-------- Task input --------

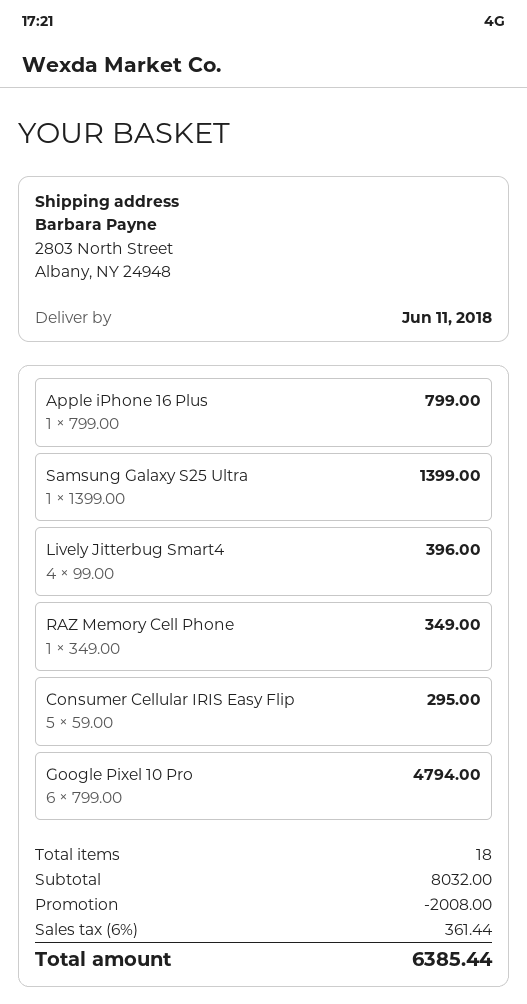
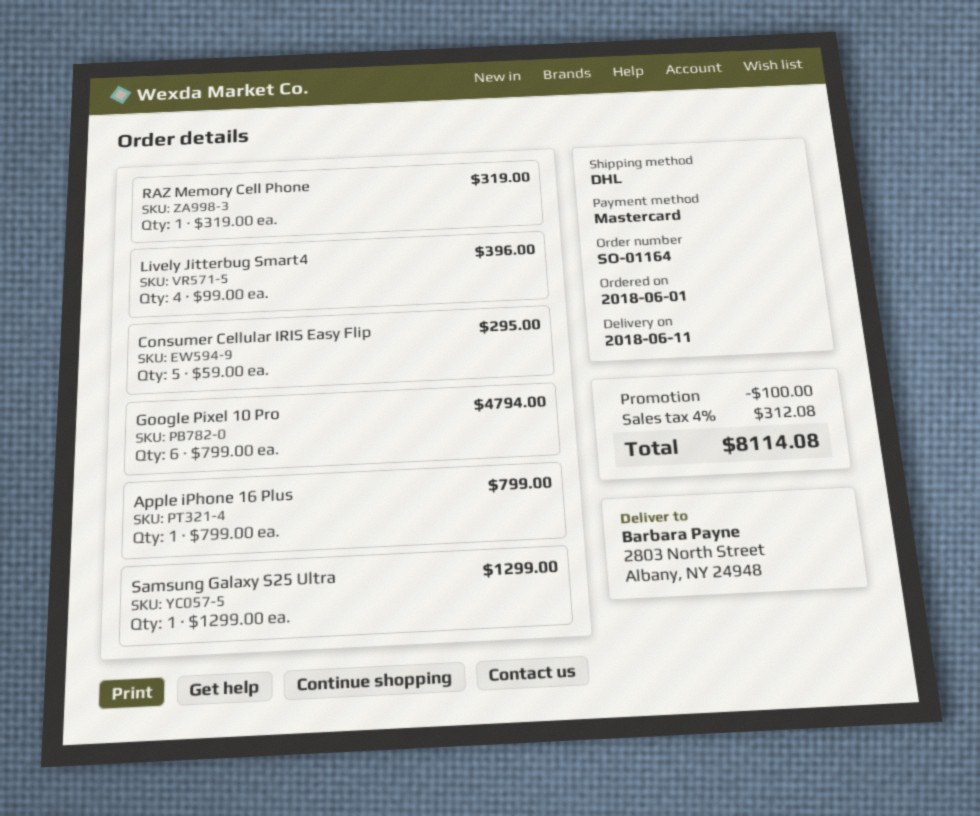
Samsung Galaxy S25 Ultra: 1 x 1399.00 = 1399.00 -> 1 x 1299.00 = 1299.00
RAZ Memory Cell Phone: 1 x 349.00 = 349.00 -> 1 x 319.00 = 319.00
discount: 2008.00 -> 100.00
tax: 6% = 361.44 -> 4% = 312.08
total: 6385.44 -> 8114.08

--------

## Required action
Working from the material above, transcribe it exactly while omitting pictures.

## Reply to the exercise
Samsung Galaxy S25 Ultra: 1 x 1399.00 = 1399.00 -> 1 x 1299.00 = 1299.00
RAZ Memory Cell Phone: 1 x 349.00 = 349.00 -> 1 x 319.00 = 319.00
discount: 2008.00 -> 100.00
tax: 6% = 361.44 -> 4% = 312.08
total: 6385.44 -> 8114.08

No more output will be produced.